I have a large collection of coordinates contained within a single astropy coordinate object. I would like to apply a function to each coordinate in parallel and produce an output array of the same shape—but this is slow.
(In my case, the function is a model that takes galactcocentric coordinates and outputs a ‘brightness’ associated with that point in space.)
Illustration:
In [339]: type(data)
Out[339]: astropy.coordinates.builtin_frames.galactocentric.Galactocentric
In [340]: data.shape, data.size # Not that big, really
Out[340]: ((21, 21, 31), 13671)
In [341]: data[0,0,0] # An example of a single coordinate
Out[341]:
<Galactocentric Coordinate (galcen_distance=8.3 kpc, galcen_ra=266d24m18.36s, galcen_dec=-28d56m10.23s, z_sun=27.0 pc, roll=0.0 deg): (rho, phi, z) in (kpc, deg, kpc)

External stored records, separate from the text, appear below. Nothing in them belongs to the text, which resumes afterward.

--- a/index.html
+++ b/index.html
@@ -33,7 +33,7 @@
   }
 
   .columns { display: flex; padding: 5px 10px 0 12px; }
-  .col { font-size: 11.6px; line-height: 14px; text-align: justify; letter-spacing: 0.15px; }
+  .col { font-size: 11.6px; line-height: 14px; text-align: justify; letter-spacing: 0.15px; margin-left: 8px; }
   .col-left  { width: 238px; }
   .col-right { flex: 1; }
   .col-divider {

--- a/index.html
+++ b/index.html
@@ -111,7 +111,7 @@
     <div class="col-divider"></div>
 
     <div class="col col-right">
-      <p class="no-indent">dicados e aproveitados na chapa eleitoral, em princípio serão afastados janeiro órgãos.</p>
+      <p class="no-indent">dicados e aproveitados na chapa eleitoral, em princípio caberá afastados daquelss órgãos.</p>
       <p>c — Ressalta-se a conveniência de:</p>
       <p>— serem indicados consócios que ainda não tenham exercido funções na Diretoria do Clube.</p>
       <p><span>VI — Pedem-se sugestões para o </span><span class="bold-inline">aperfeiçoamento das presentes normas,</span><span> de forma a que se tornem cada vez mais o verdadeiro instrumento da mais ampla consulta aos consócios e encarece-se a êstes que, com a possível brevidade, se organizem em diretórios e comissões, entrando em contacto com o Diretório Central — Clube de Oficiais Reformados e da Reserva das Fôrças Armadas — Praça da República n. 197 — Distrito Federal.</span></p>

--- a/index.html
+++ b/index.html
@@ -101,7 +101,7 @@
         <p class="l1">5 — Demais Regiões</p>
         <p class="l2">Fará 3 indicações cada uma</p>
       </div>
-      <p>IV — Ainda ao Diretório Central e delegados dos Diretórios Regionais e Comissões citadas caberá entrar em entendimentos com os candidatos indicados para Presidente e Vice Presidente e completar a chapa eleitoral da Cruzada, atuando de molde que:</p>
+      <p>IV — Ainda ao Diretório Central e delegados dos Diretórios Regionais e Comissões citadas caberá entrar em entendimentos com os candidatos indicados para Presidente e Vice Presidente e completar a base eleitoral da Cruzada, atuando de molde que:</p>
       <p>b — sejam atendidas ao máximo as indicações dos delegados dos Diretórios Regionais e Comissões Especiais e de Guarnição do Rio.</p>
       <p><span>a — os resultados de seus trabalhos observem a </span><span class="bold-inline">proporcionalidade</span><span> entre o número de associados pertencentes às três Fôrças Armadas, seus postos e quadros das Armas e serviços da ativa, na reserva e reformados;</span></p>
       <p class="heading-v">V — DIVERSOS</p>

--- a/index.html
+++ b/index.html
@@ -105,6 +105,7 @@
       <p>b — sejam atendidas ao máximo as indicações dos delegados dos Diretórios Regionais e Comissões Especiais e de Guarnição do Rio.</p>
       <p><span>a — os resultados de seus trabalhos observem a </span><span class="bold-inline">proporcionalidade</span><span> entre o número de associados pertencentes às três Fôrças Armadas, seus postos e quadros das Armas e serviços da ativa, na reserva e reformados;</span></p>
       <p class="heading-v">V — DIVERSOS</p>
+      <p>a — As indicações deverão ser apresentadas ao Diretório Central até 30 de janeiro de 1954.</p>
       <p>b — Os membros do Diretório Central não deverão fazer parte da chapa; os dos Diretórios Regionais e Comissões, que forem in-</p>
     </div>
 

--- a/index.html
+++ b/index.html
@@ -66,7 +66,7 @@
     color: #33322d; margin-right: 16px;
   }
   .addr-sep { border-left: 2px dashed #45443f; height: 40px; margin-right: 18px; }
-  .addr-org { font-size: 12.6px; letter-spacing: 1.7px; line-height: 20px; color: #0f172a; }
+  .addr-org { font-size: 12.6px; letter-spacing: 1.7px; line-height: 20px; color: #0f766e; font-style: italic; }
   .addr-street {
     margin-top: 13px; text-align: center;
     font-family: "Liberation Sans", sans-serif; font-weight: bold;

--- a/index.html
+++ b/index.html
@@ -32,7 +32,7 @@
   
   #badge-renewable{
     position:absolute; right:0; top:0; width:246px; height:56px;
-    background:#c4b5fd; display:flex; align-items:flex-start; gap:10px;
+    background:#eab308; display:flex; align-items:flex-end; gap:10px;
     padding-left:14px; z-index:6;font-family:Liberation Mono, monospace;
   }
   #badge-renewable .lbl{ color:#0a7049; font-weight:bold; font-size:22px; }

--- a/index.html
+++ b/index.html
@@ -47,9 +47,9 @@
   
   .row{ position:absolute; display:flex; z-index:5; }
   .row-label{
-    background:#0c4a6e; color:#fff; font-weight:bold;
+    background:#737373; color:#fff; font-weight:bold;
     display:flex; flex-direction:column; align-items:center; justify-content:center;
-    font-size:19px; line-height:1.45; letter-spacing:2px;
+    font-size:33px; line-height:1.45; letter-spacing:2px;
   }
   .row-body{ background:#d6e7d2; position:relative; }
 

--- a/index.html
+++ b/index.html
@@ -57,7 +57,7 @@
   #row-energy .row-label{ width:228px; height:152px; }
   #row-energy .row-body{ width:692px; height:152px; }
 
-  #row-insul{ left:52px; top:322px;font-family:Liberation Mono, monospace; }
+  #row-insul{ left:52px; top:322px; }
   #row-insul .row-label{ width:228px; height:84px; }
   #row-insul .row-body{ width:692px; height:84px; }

( 8.29995608, 180., 0.027)>
In [342]: func = vectorize(lambda coord: 0) # Dummy function
In [343]: %time func(data).shape
CPU times: user 33.2 s, sys: 88.1 ms, total: 33.3 s
Wall time: 33.4 s
Out[343]: (21, 21, 31)
I suspect that this is slow because, at each iteration, a new coordinate object is being initialized before being passed to the vectorized function (discussion).
A solution might be to convert the coordinate object into a plain numpy array before applying the function, discarding unit information and metadata (since the units are homogenous).
However, I can’t find a way to do that.
How should I approach this? If converting to vanilla numpy data types is the best solution, how is that accomplished?
Thanks!
Minimal working example:
from numpy import *
from astropy import units as u
from astropy.coordinates import Galactocentric
# Generate lots of coordinates
x = linspace(0, 1, 1e3)*u.pc
data = Galactocentric(x=x, y=0*u.pc, z=0*u.pc)
@vectorize
def func(coord):
'''ultimately in terms of coord.x, coord.y, coord.z...'''
return 0
# timeit
func(data)